Many people know some of the stories surrounding the Trojan War, which have been told for over 3000 years. Initially spread by word of mouth, it is generally believed the story was put together by the Greek poet Homer as early as the 8th century BC. There are some arguments that Homer never existed and the stories were compiled by several authors, however, the final result had been published under Homer’s name in two volumes, the Iliad and the Odyssey.

Written in a dactylic hexameter – a form of poetry – the Iliad spans approximately fifty-one days of the ten-year Trojan War on the coast of Anatolia, now known as northwestern Turkey. The city of Troy was under siege by a coalition of Greek states as revenge for the abduction of Helen of Sparta.

The war began shortly after the wedding of the sea-goddess Thetis and Peleus, the king of Thessaly. All the Greek gods and goddesses were invited to the ceremony except for Eris, the goddess of discord. Angry at being left out, Eris turned up unannounced and threw a golden apple into the crowd of party-goers. The apple bore the inscription “to the most beautiful” and three goddesses: Aphrodite, Athena and Hera, believed it was intended for them.

The goddesses appealed to Zeus, the king of the gods, to decide who was the most beautiful. Reluctant to get involved, Zeus instructed Paris, the visiting Trojan prince, to make the decision. Paris’ judgement was by no means fair because, before he could make a decision, Aphrodite the goddess of love, promised Paris the love of the most beautiful woman on earth if he chose her as the winner of the competition. Naturally, Paris chose Aphrodite.

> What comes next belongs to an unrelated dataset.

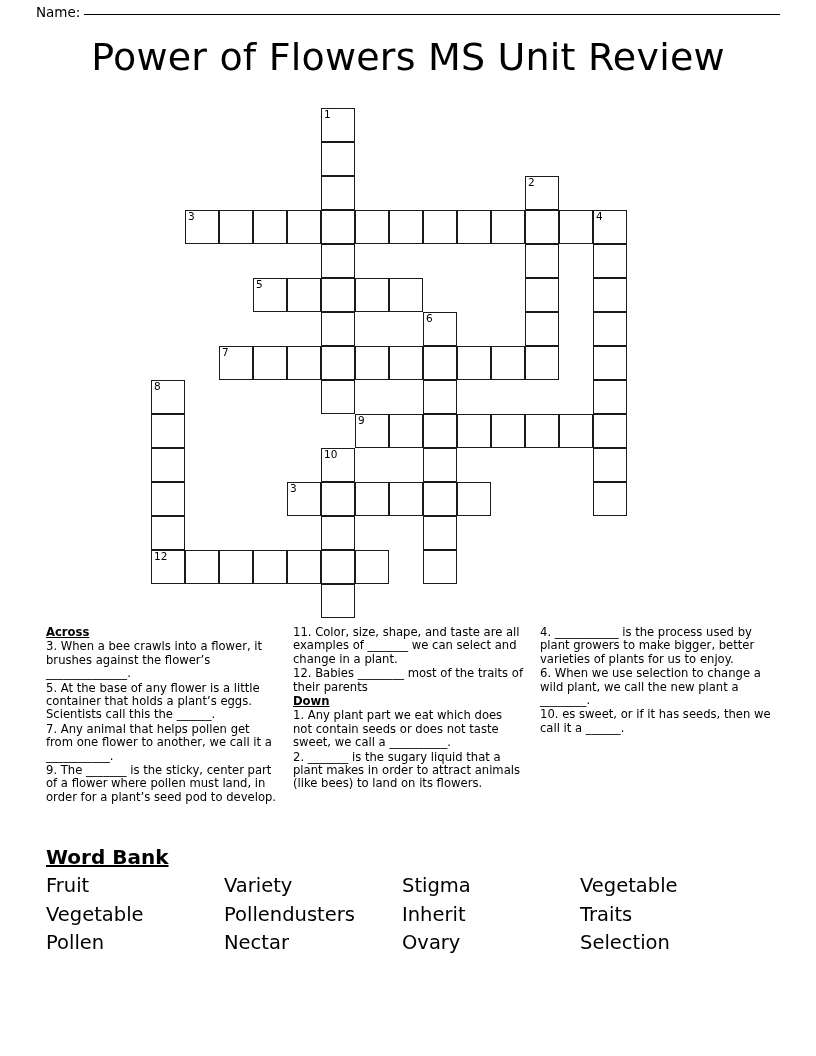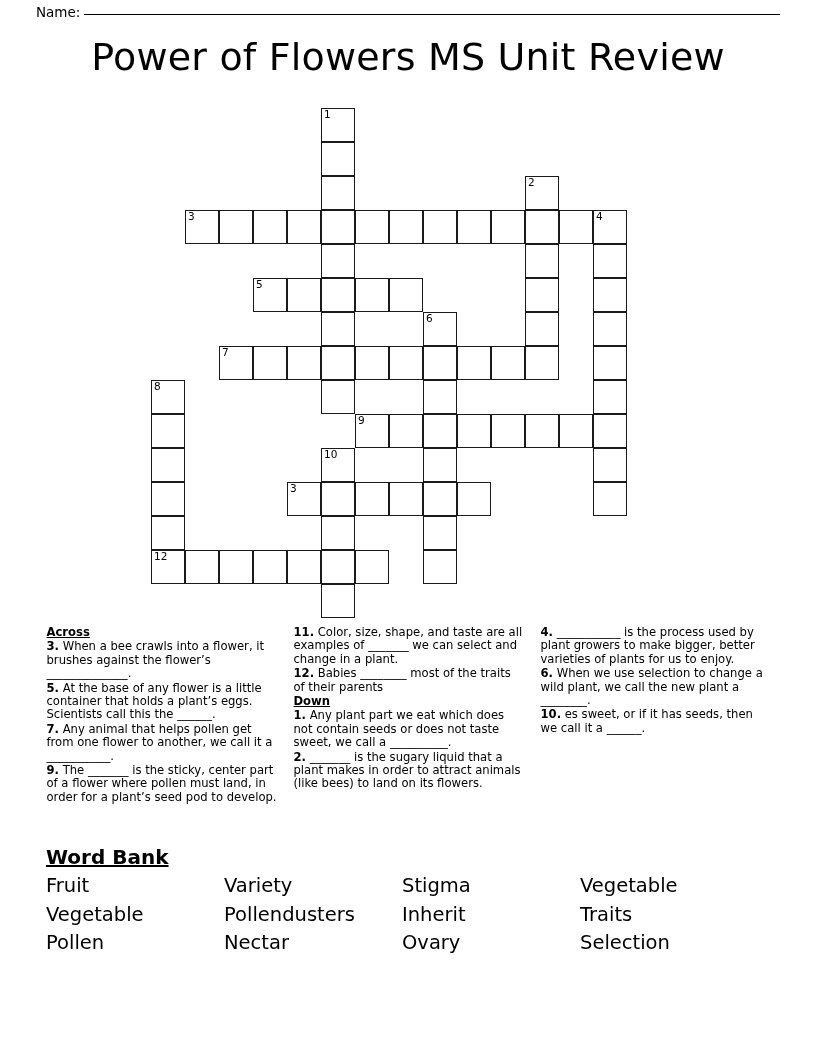"Across" #clues { justify-content: center -> none }
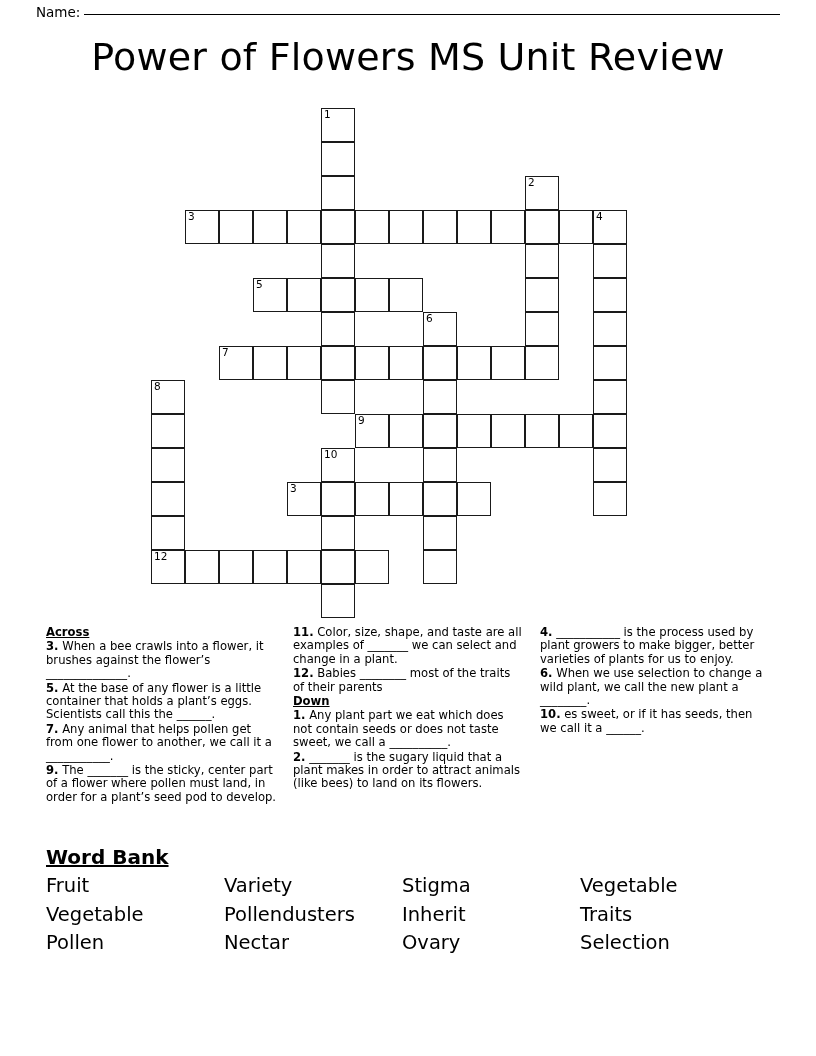"11." .clue b { font-weight: bold -> normal }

After the wedding, Paris visited the Greek state of Sparta where he met Helen, the woman Aphrodite promised him. Unfortunately, Helen was already married to King Menelaus, so when Paris returned to Troy with Helen, Menelaus was determined to get his wife back. Agamemnon, the king of Mycenae called together a huge fleet of Greek heroes to sail across the Aegean Sea in support of his brother Menelaus. Thus, the Trojan War began.

The Iliad begins in the middle of the plot after the Greeks have been attempting to breach the strong walls of the city of Troy for nine years. Although they had not managed to enter the main city, the Greeks had raided surrounding towns belonging to Troy and taken many inhabitants as prisoners. Amongst these prisoners was a young woman named Briseis who was given as a prize of honour to the Greek Hero Achilles, son of Thetis.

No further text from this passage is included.